Rising sulfur levels in the coal at two of its power plants will mean higher operational costs for those plants as emissions control equipment is run harder to compensate, said Dana Ralston, Vice President of Thermal Generation at PacifiCorp d/b/a Rocky Mountain Power.
Testimony from Ralston was included in a February rate case application by Rocky Mountain Power at the Utah Public Service Commission.

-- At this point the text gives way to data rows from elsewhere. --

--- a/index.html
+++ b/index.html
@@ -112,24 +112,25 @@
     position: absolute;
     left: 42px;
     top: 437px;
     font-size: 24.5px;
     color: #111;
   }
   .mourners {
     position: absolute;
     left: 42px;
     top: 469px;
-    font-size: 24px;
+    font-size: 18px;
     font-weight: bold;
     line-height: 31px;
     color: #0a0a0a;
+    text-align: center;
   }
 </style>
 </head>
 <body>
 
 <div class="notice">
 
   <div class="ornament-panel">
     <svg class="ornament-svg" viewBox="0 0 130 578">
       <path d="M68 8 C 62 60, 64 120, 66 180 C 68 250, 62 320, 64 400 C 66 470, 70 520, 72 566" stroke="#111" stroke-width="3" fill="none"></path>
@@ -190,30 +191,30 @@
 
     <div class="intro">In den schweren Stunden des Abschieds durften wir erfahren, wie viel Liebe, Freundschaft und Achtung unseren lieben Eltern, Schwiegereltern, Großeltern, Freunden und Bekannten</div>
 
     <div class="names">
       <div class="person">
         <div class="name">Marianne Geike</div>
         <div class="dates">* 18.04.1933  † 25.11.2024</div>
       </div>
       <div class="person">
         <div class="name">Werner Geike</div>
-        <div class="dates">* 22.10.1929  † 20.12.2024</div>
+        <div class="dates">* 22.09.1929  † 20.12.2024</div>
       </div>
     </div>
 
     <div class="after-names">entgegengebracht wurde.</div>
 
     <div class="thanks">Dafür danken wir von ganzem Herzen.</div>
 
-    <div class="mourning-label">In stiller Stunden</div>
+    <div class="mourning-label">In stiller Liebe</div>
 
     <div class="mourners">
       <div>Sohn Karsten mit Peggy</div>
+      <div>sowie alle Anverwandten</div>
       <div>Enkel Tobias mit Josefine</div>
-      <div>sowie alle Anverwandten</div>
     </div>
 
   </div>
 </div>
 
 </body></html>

The company’s thermal generation resources at Dave Johnston Unit 4, the Wyodak plant, and Naughton Units 1 and 2 are impacted by environmental permit changes related to emissions, Crane noted. The impacts are:
- Dave Johnston Unit 4, Wyoming – The previously permitted SO2 emission rate was 0.50 lbs/MMBtu and the new permit lowers the rate to 0.15 lbs/MMBtu. This decrease in permitted emission rate causes the plant to use more lime in the SO2 scrubber to achieve the new permit level emissions rate which will increase forecasted costs by approximately $0.65m.

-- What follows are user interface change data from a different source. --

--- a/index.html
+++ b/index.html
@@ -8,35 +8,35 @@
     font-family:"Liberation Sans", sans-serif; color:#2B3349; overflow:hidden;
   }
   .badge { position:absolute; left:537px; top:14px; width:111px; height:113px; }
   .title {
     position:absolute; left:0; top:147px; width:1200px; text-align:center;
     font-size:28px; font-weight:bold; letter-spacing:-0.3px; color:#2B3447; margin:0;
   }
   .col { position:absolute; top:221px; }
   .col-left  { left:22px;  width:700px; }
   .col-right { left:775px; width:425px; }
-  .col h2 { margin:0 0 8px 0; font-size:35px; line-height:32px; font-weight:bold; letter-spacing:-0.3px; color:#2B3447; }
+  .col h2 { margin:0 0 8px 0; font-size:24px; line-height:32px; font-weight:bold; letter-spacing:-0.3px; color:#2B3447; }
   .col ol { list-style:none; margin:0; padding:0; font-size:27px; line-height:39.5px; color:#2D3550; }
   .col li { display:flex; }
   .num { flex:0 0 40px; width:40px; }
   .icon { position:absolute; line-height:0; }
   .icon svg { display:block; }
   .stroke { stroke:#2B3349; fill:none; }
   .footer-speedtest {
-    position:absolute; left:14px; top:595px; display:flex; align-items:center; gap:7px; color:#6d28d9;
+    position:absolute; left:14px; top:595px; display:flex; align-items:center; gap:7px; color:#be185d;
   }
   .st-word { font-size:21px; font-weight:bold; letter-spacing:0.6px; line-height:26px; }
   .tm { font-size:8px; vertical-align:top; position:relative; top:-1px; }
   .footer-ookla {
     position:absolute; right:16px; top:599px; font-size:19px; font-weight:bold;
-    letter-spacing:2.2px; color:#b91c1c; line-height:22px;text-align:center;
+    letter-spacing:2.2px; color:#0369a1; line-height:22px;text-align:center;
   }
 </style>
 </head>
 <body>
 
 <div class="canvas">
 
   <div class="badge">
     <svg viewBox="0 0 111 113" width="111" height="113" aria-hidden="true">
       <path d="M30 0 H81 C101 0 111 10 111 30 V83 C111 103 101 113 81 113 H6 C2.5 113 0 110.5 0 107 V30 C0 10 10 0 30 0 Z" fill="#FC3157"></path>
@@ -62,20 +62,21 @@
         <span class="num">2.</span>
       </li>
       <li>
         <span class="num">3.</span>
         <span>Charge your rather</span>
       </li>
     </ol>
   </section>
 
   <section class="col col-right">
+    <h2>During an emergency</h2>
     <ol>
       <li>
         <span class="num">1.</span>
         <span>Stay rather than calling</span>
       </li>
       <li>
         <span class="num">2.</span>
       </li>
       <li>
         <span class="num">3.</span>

- Wyodak plant, Wyoming – A new permit added a 30 operating day limit of 0.16 lbs/MMBtu for SO2, which will increase forecasted costs approximately $0.5m.
- Naughton Units 1 and 2, Wyoming – For each of these units, the permitted emission rate was lowered from 1.2 lbs/MMBtu to 0.15 lbs/MMBtu. This decrease in permitted emission rate required the company to install scrubbers on both units and add the associated reagent and O&M costs to operate these scrubbers. The increased operations and maintenance costs at Naughton Units 1 and 2 are forecast to be about $3.3m.
The total increase in O&M costs due to permit changes for SO2 for the PacifiCorp Energy thermal generation fleet in the rate case test period is forecasted to be about $4.45m.
Also, Hunter Units 1-3 in Utah will experience an increase in the sulfur content of the coal from 0.54% sulfur during the base year to 0.73% sulfur during the test year, due to higher-sulfur coal coming from PacifiCorp’s own Deer Creek mine because it has run into an area of coal with higher sulfur content, and the signing of a contract for higher-sulfur coal from the West Ridge mine in Utah. This increase in sulfur will require an increase in the use of lime and increase forecasted costs approximately $1.71m.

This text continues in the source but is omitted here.